ENTRIES SHOWN
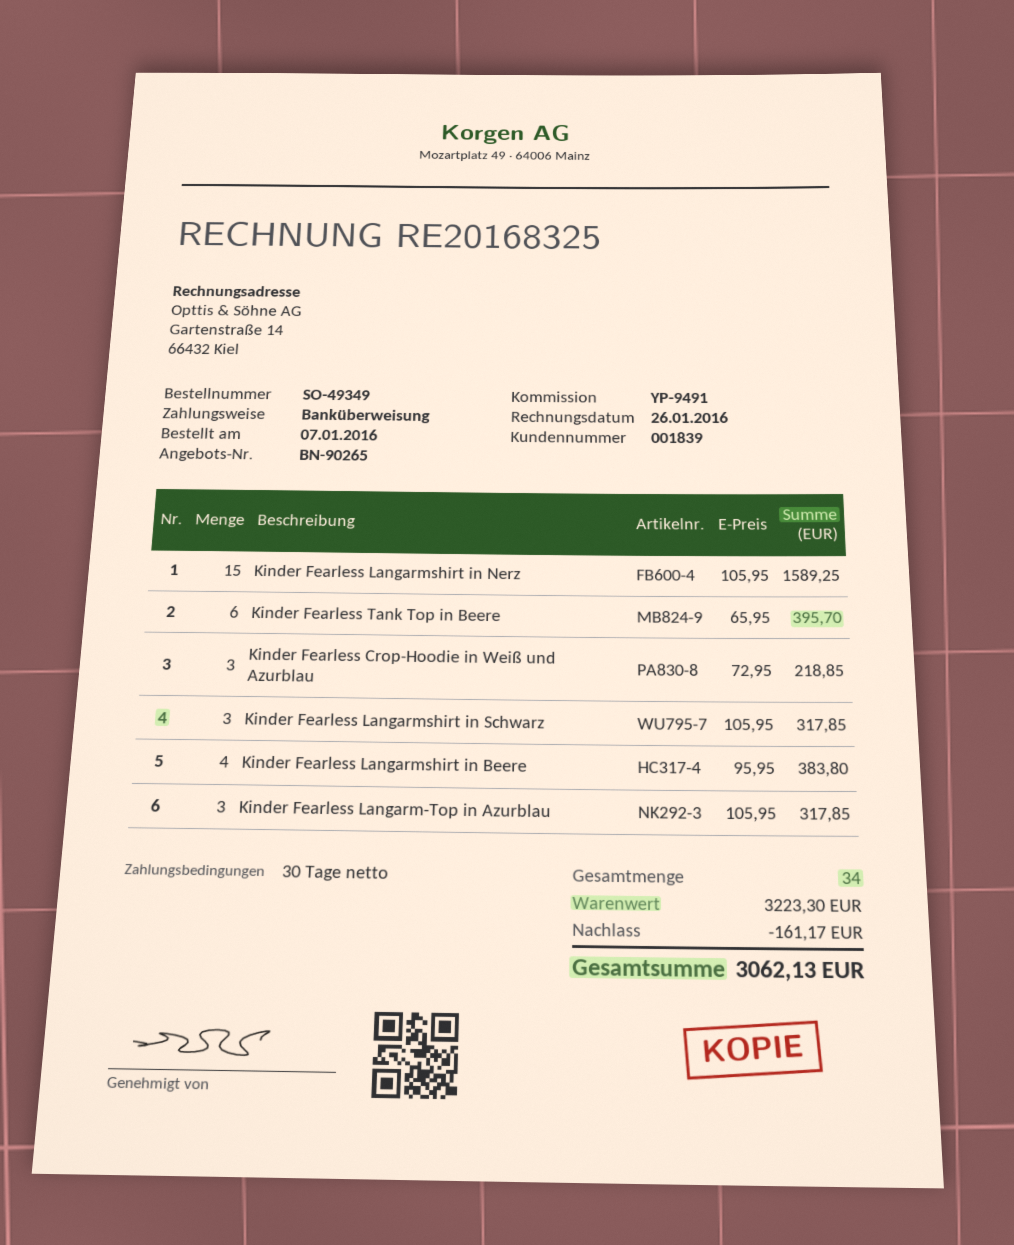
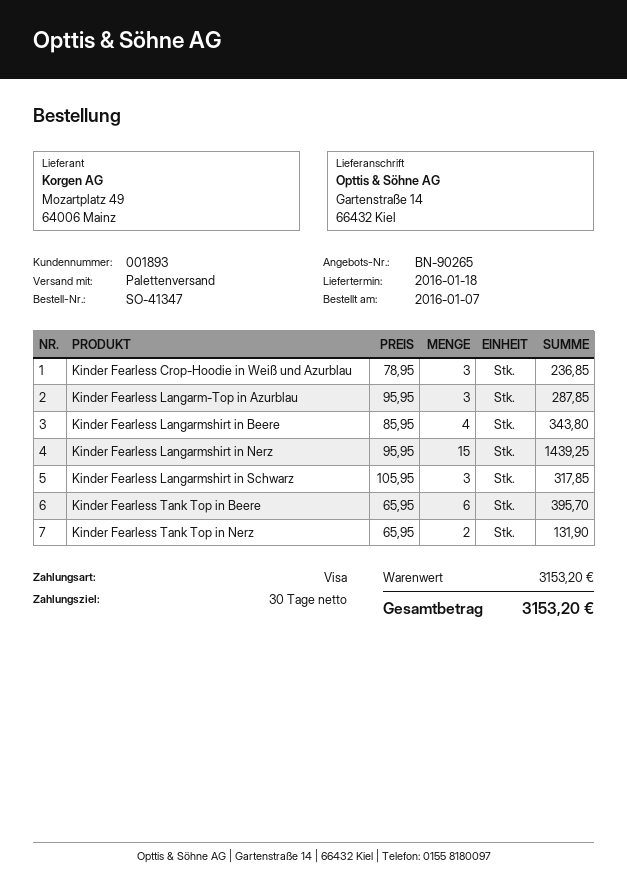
order number: SO-49349 -> SO-41347
customer number: 001839 -> 001893
payment method: bank transfer -> Visa
Kinder Fearless Langarmshirt in Nerz: 15 x 105.95 = 1589.25 -> 15 x 95.95 = 1439.25
Kinder Fearless Crop-Hoodie in Weiß und Azurblau: 3 x 72.95 = 218.85 -> 3 x 78.95 = 236.85
Kinder Fearless Langarmshirt in Beere: 4 x 95.95 = 383.80 -> 4 x 85.95 = 343.80
Kinder Fearless Langarm-Top in Azurblau: 3 x 105.95 = 317.85 -> 3 x 95.95 = 287.85
Kinder Fearless Tank Top in Nerz: none -> 2 x 65.95 = 131.90
subtotal: 3223.30 -> 3153.20
discount: 161.17 -> none
total: 3062.13 -> 3153.20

TASK DETAILS
Drop the pictures and give every line above again exactly.

OUTPUT FOR THIS TASK
order number: SO-49349 -> SO-41347
customer number: 001839 -> 001893
payment method: bank transfer -> Visa
Kinder Fearless Langarmshirt in Nerz: 15 x 105.95 = 1589.25 -> 15 x 95.95 = 1439.25
Kinder Fearless Crop-Hoodie in Weiß und Azurblau: 3 x 72.95 = 218.85 -> 3 x 78.95 = 236.85
Kinder Fearless Langarmshirt in Beere: 4 x 95.95 = 383.80 -> 4 x 85.95 = 343.80
Kinder Fearless Langarm-Top in Azurblau: 3 x 105.95 = 317.85 -> 3 x 95.95 = 287.85
Kinder Fearless Tank Top in Nerz: none -> 2 x 65.95 = 131.90
subtotal: 3223.30 -> 3153.20
discount: 161.17 -> none
total: 3062.13 -> 3153.20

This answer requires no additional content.